Cette relecture orientée de l’histoire fait écho à la vision du « grand remplacement » portée par l’extrême droite. Selon cette théorie complotiste, les populations européennes seraient progressivement « remplacées » par des immigrés extra-européens, menaçant l’identité et la culture du Vieux Continent.
Un discours anxiogène, que Jordan Bardella reprend à son compte de manière plus ou moins explicite. « Il faut stopper l’immigration de masse et la submersion migratoire » affirme-t-il, agitant le spectre d’une « guerre de civilisation ». Tout en se gardant d’employer le terme de « grand remplacement », jugé trop sulfureux.
Le fantasme de l’assimilation
Pour Jordan Bardella, la solution face à ce supposé péril migratoire est simple : revenir au modèle assimilationniste qui a fait ses preuves par le passé. Celui-là même qu’auraient suivi ses grands-parents italiens, en abandonnant leurs particularismes pour devenir de « bons Français ».

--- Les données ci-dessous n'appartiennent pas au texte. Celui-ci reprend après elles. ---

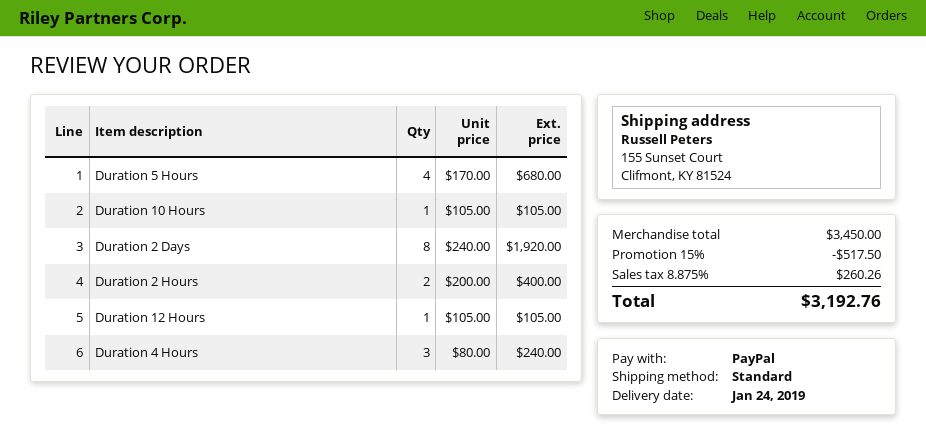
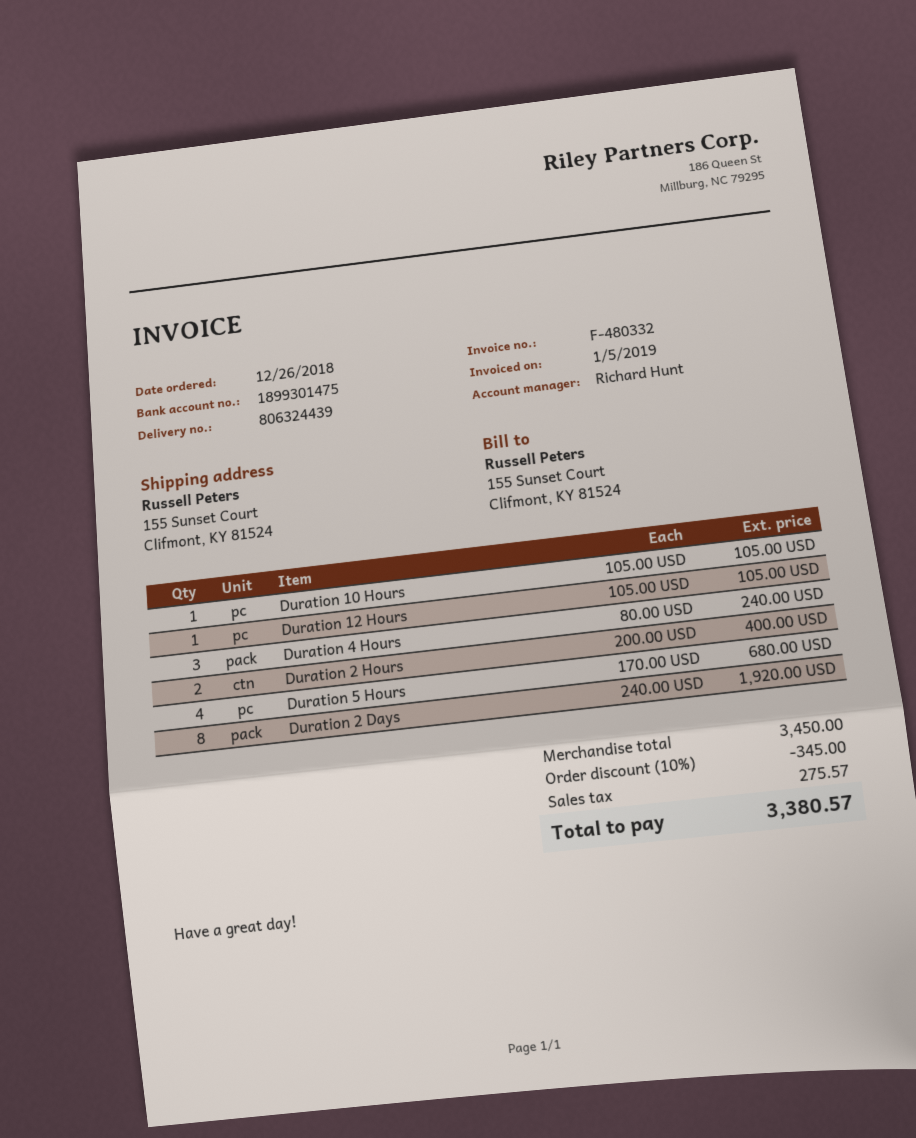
discount: 15% = 517.50 -> 10% = 345.00
tax: 260.26 -> 275.57
total: 3192.76 -> 3380.57

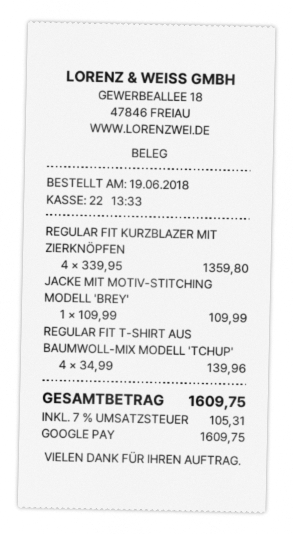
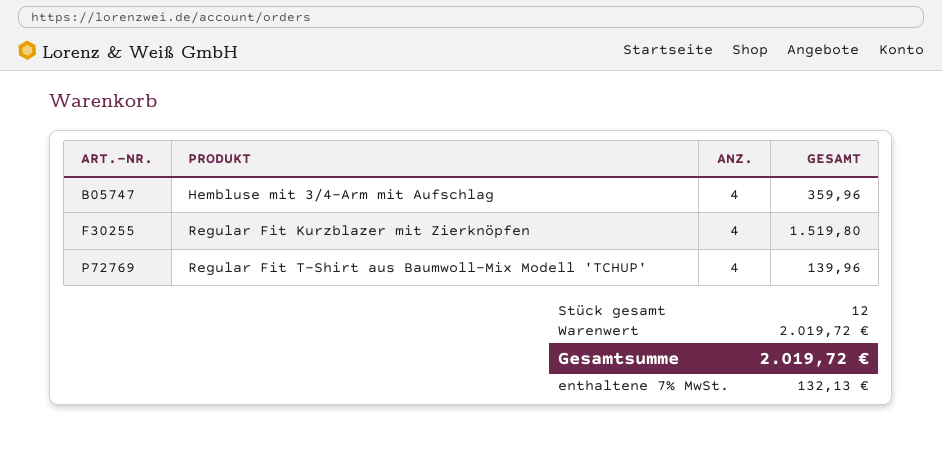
REGULAR FIT KURZBLAZER MIT ZIERKNÖPFEN: 4 for 1359.80 -> 4 for 1519.80
JACKE MIT MOTIV-STITCHING MODELL 'BREY': 1 for 109.99 -> none
Hembluse mit 3/4-Arm mit Aufschlag: none -> 4 for 359.96
tax: 7% = 105.31 -> 7% = 132.13
total: 1609.75 -> 2019.72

Un modèle qu’il oppose à l’actuel « multiculturalisme », accusé de tous les maux. « On ne vient pas en France pour recréer son pays d’origine mais pour devenir français » assène-t-il. Appelant à une immigration choisie, limitée aux Européens partageant nos « racines chrétiennes ».
Mais cette vision idéalisée de l’assimilation « à la française » relève largement du fantasme. Elle nie la persistance des identités régionales et culturelles, malgré des siècles de centralisation. Elle fait fi de la diversité des parcours migratoires, irréductibles à un modèle unique.

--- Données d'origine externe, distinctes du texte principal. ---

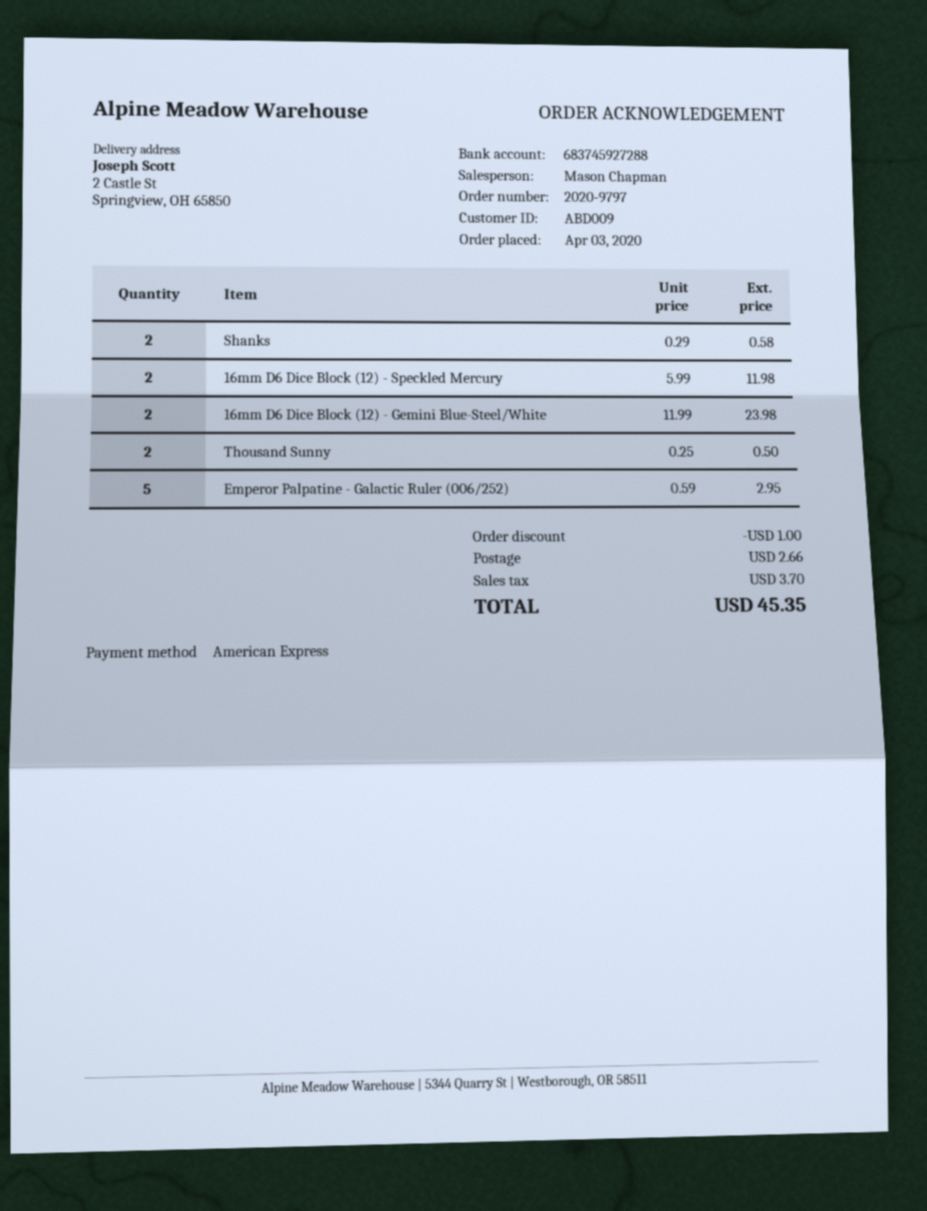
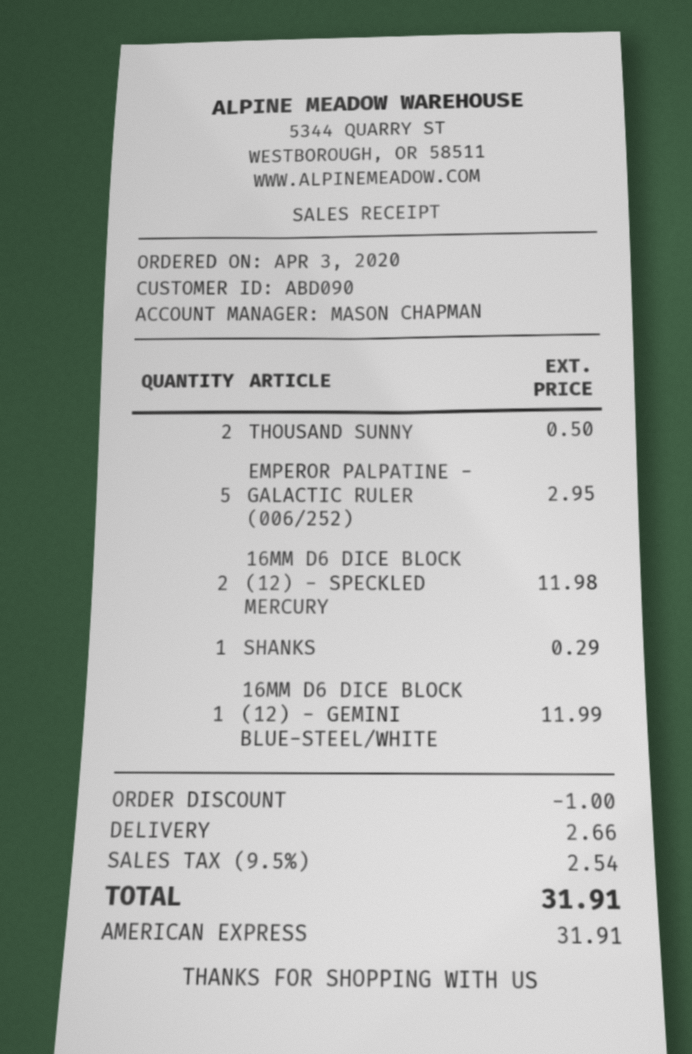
customer number: ABD009 -> ABD090
Shanks: 2 for 0.58 -> 1 for 0.29
16mm D6 Dice Block (12) - Gemini Blue-Steel/White: 2 for 23.98 -> 1 for 11.99
tax: 3.70 -> 2.54
total: 45.35 -> 31.91

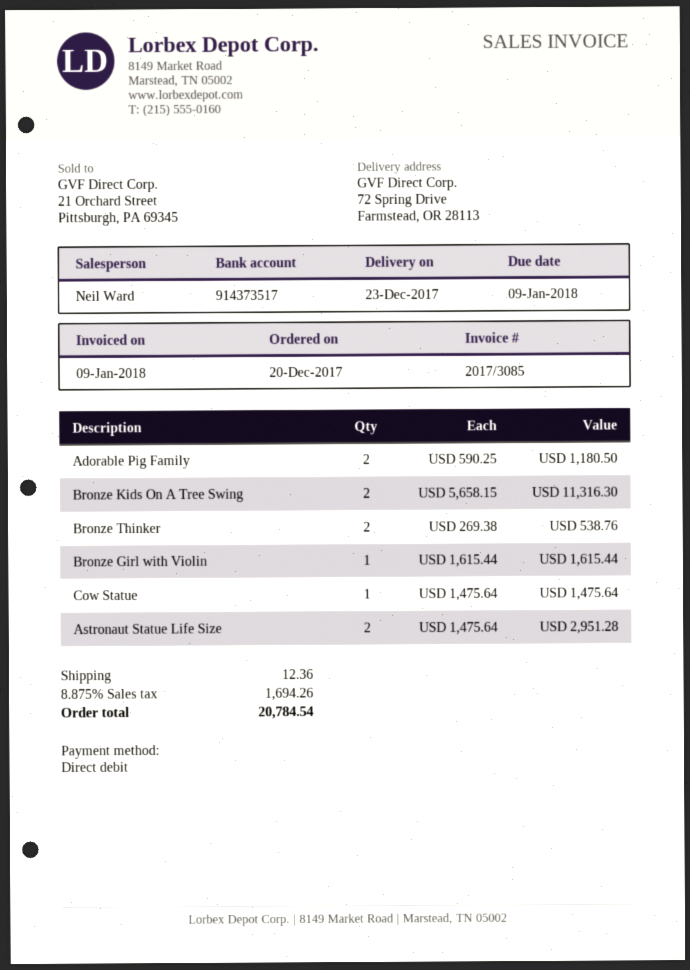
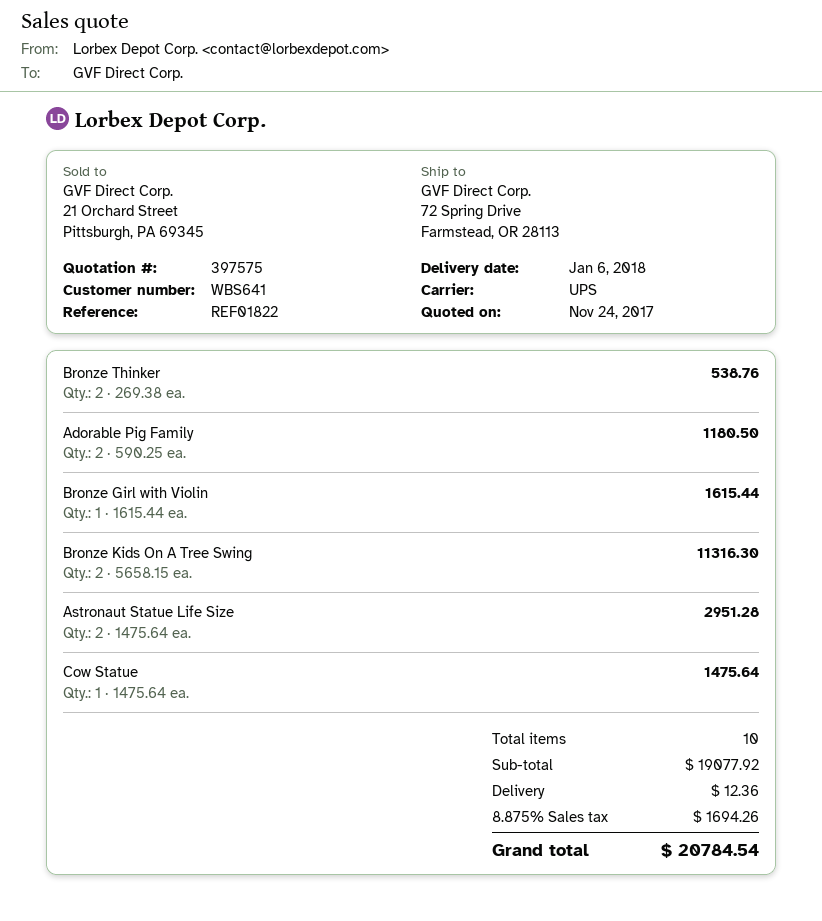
delivery date: 2017-12-23 -> 2018-01-06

Surtout, elle passe à la trappe les inégalités sociales et les discriminations qui frappent les descendants d’immigrés, quelle que soit leur origine. Comme si le « creuset républicain » suffisait à gommer toutes les différences et les difficultés d’intégration.
Les non-dits de son récit familial
Le roman familial de Jordan Bardella comporte aussi son lot de zones d’ombre et de non-dits. À commencer par sa grand-mère paternelle, Réjane Mada, descendante d’un tirailleur algérien dont le président du RN ne parle jamais.
Selon plusieurs médias, cette Parisienne serait la fille de Mohand Seghir Mada, un Algérien de Kabylie venu travailler comme manœuvre en France dans les années 1930. Une origine maghrébine qui s’accorde mal avec le logiciel identitaire du RN.